Hillcrest’s ‘young’ boys soccer falls to eventual state champion, expected strong in next year’s playJul 06, 2021 03:29PM ● By Julie Slama
On senior night, the last home game of the regular season, senior Gavin Ladle goes after the ball in the Huskies 1-0 win over Skyline that gave them home field advantage in the first round of state playoffs. (Photo courtesy of Heidi Burri)
By Julie Slama | [email protected]
Hillcrest High senior Hilario Cruz led the 5A regular season in goals—18—on the soccer field this past spring.
The Deseret News’ first team all-state player even got some looks from college scouts, despite having a thigh muscle injury that hampered his mobility, coach Brett Davis said.
“We dealt with it with a trainer, but it didn’t allow him to have the flexibility in his movement to be able to collect balls and distribute balls as well as he could have…that probably reduced his goal count, I’m sure, but he still ended up on top; that’s amazing,” he said, adding that Cruz “never played in his position as a center fullback; we put him up as an attacking midfield role, because that’s what we needed.”
Along with junior Jose “Chito” Cortez, who led the team in nine assists and was named Deseret News’ 5A all-state honorable mention, and the play of defensive specialist junior Nate Collard, the three helped the Huskies to a 8-6 region record, finishing in fourth place and hosting a first-round 5A state tournament game.
The three also were voted by team members for top awards: Cruz as overall player of the year, Cortez as offensive player of the year and Collard as defensive player of the year. Senior Gavin Ladle received the coaches’ award for making a significant impact, and sophomore CJ Poulsen was given the unsung hero award for “saving our bacon a bunch of times,” Davis said.
“I’m pleased with how we played; we did really well and at some point in time, we beat everyone in region at least once,” the coach said. “That’s very impressive for a young team and they learned a lot through the course of the season.”
The team’s early big win was Olympus in their first home region game, winning two goals to none. They followed that up the following week with a 2-1 win over East at home. Brighton was the next to fall on the Huskies home field with a score of 3-1.

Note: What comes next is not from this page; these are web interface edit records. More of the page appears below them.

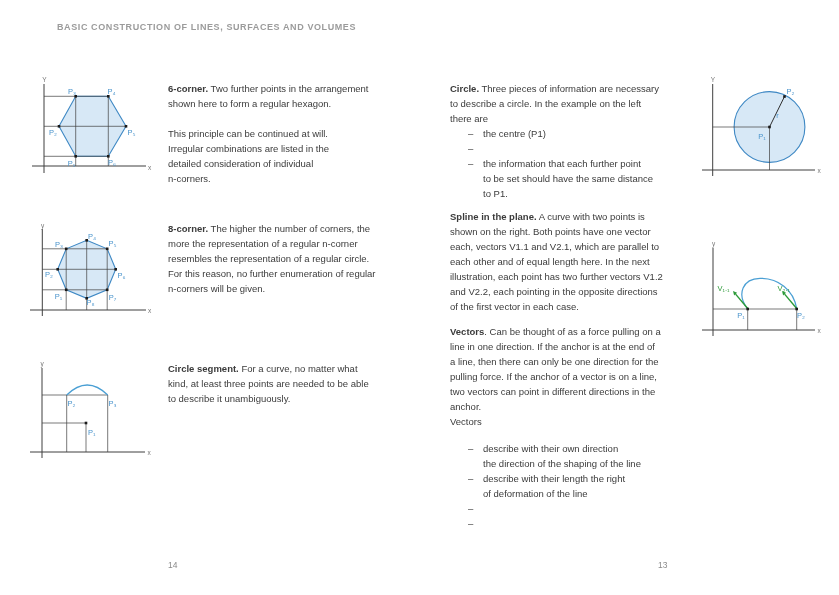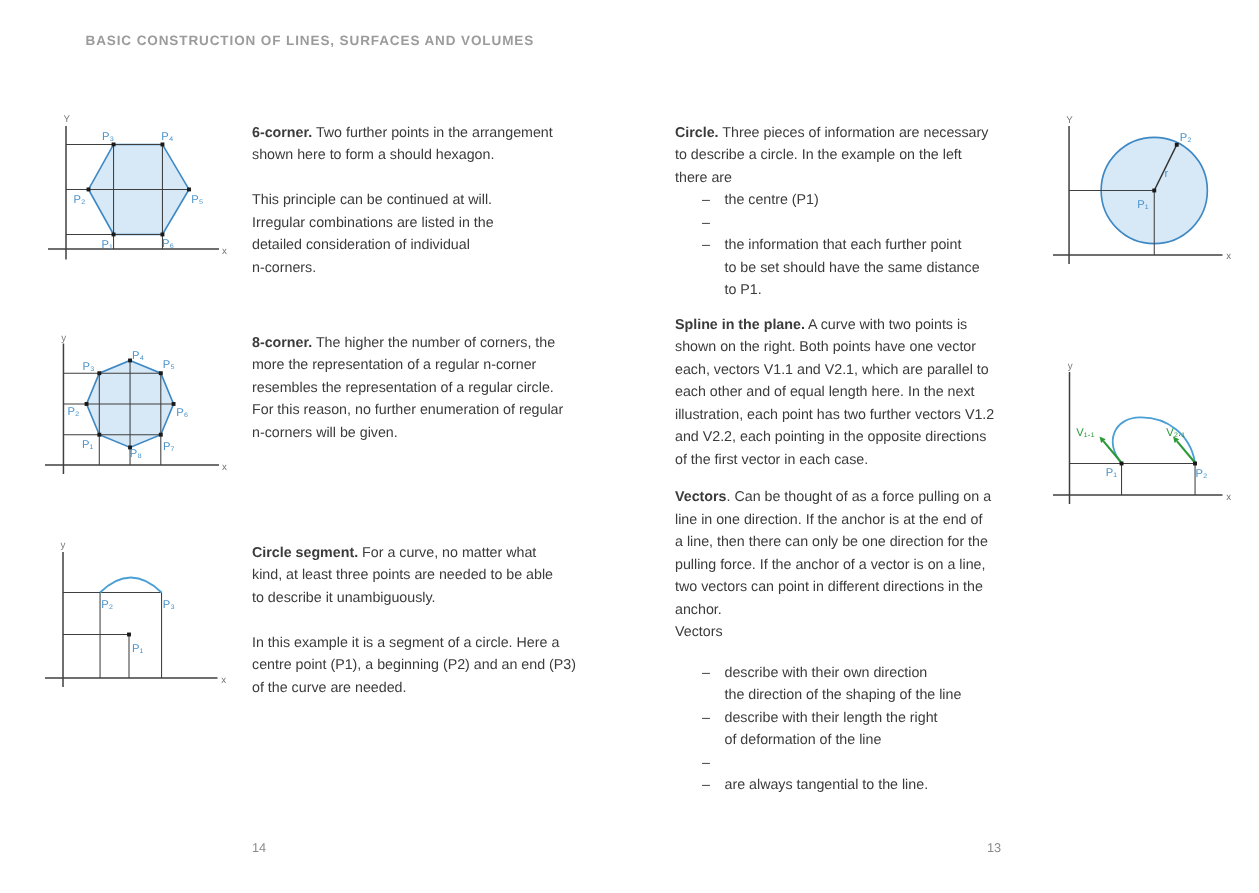--- a/index.html
+++ b/index.html
@@ -158,7 +158,7 @@
 
 <div class="tblock" style="left:168px;top:81px">
   <p><b>6-corner.</b><span> Two further points in the arrangement
-shown here to form a should hexagon.</span></p>
+shown here to form a regular hexagon.</span></p>
   <p><span>This principle can be continued at will.
 Irregular combinations are listed in the
 detailed consideration of individual

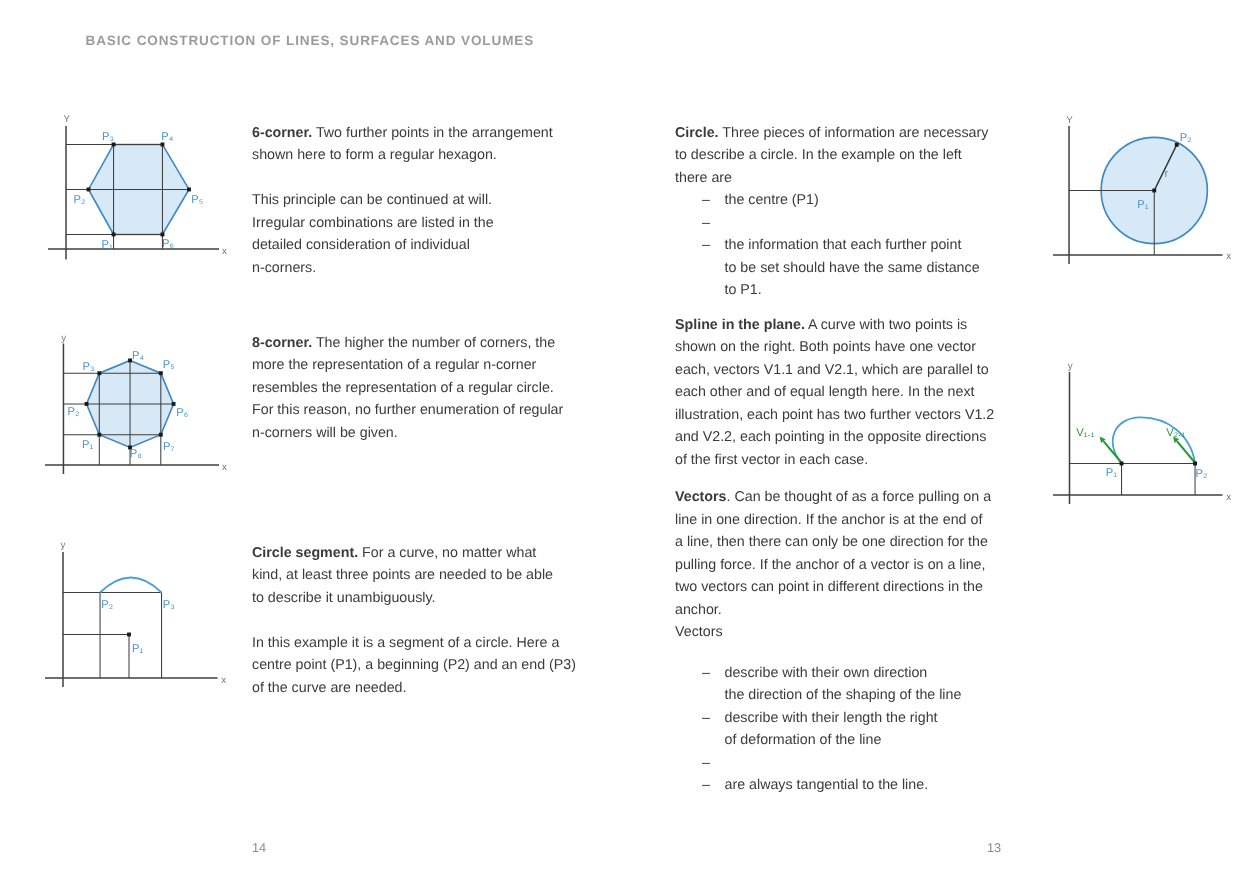--- a/index.html
+++ b/index.html
@@ -177,9 +177,6 @@
   <p><b>Circle segment.</b><span> For a curve, no matter what
 kind, at least three points are needed to be able
 to describe it unambiguously.</span></p>
-  <p><span>In this example it is a segment of a circle. Here a
-centre point (P1), a beginning (P2) and an end (P3)
-of the curve are needed.</span></p>
 </div>
 
 <div class="tblock" style="left:450px;top:81px">

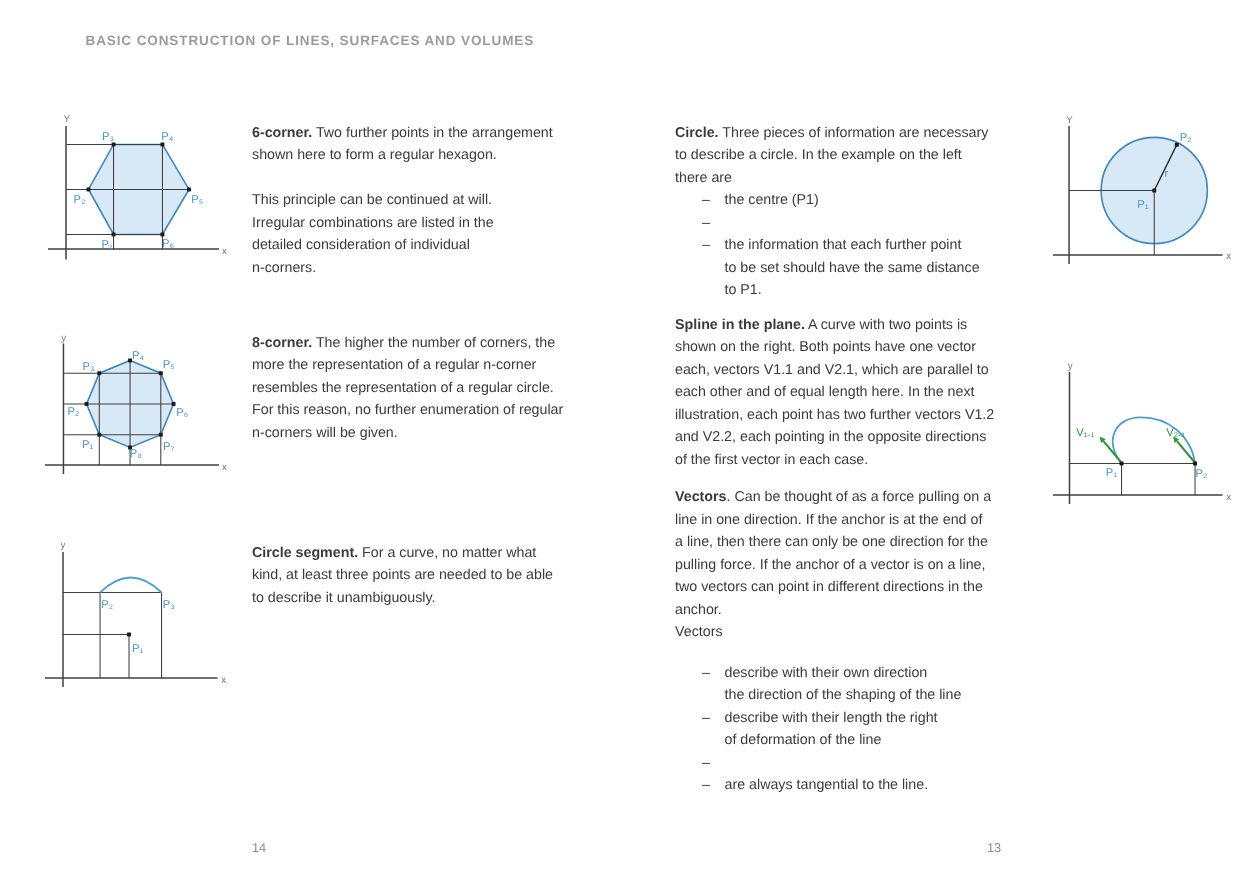--- a/index.html
+++ b/index.html
@@ -216,7 +216,7 @@
       <div class="li"><span class="dash">–</span><span class="litxt">describe with their length the right
 of deformation of the line</span></div>
       <div class="li"><span class="dash">–</span></div>
-      <div class="li"><span class="dash">–</span><span class="litxt">are always tangential to the line.</span></div>
+      <div class="li"><span class="dash">–</span></div>
     </div>
 </div>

Hillcrest lost to Murray, Skyline and Highland, only to come back with wins against the Murray as well as East and Cottonwood. In their final regular home season game, they upset Skyline 1-0 and were put in the position to host Highland in the playoffs.
“You play so many games against your region, that your ranking or your RPI is compared mostly to all the other teams in your region as opposed to other regions. In our region, it was very, very close and the standings were very, very close. That means there were a lot of us really clumped up in the middle,” he said about the first season using the Rating Percentage Index system. “We finished high enough that we were able to host Highland (even though) Highland beat us twice in region.”
However, the 16th-ranked Huskies “took care of business” with an early lead to beat the 17th-ranked Rams, 3-2.
That win meant Hillcrest had to face the No. 1-seed, Wasatch Bees, on their home field in Heber City.
“(We) outplayed them for 60 minutes. (It’s) tough to play against 12 seniors with only three (playing for the Huskies). Their physical maturity took its toll on us in the end,” Davis said.
Wasatch went on to win the state title. Of the four teams in the semifinals, Hillcrest had played three of them and beaten two, Skyline and Brighton, which are in its region.
However, as a young team—“we’ve got a number of sophomores who played well”—and a promising incoming freshman class, Davis feels that the team will play well in their new region next year.
“It’s time for a change and we need something a little different. We want to create some opportunities for our student-athletes that aren’t the same old thing, every single year,” he said. “(This is) such a strong group. They’re such a united, unified group of boys that like each other and hang out together and play club soccer as much as they can together. They know how to interact and play so it doesn’t take just a Chito or Jose or Nate Collard. They’re learning at this point, to play at a level where they don’t always have to worry about things because they know where people are going to be and where they’re going to run because they’re just used to it and because they’re such a tight group.”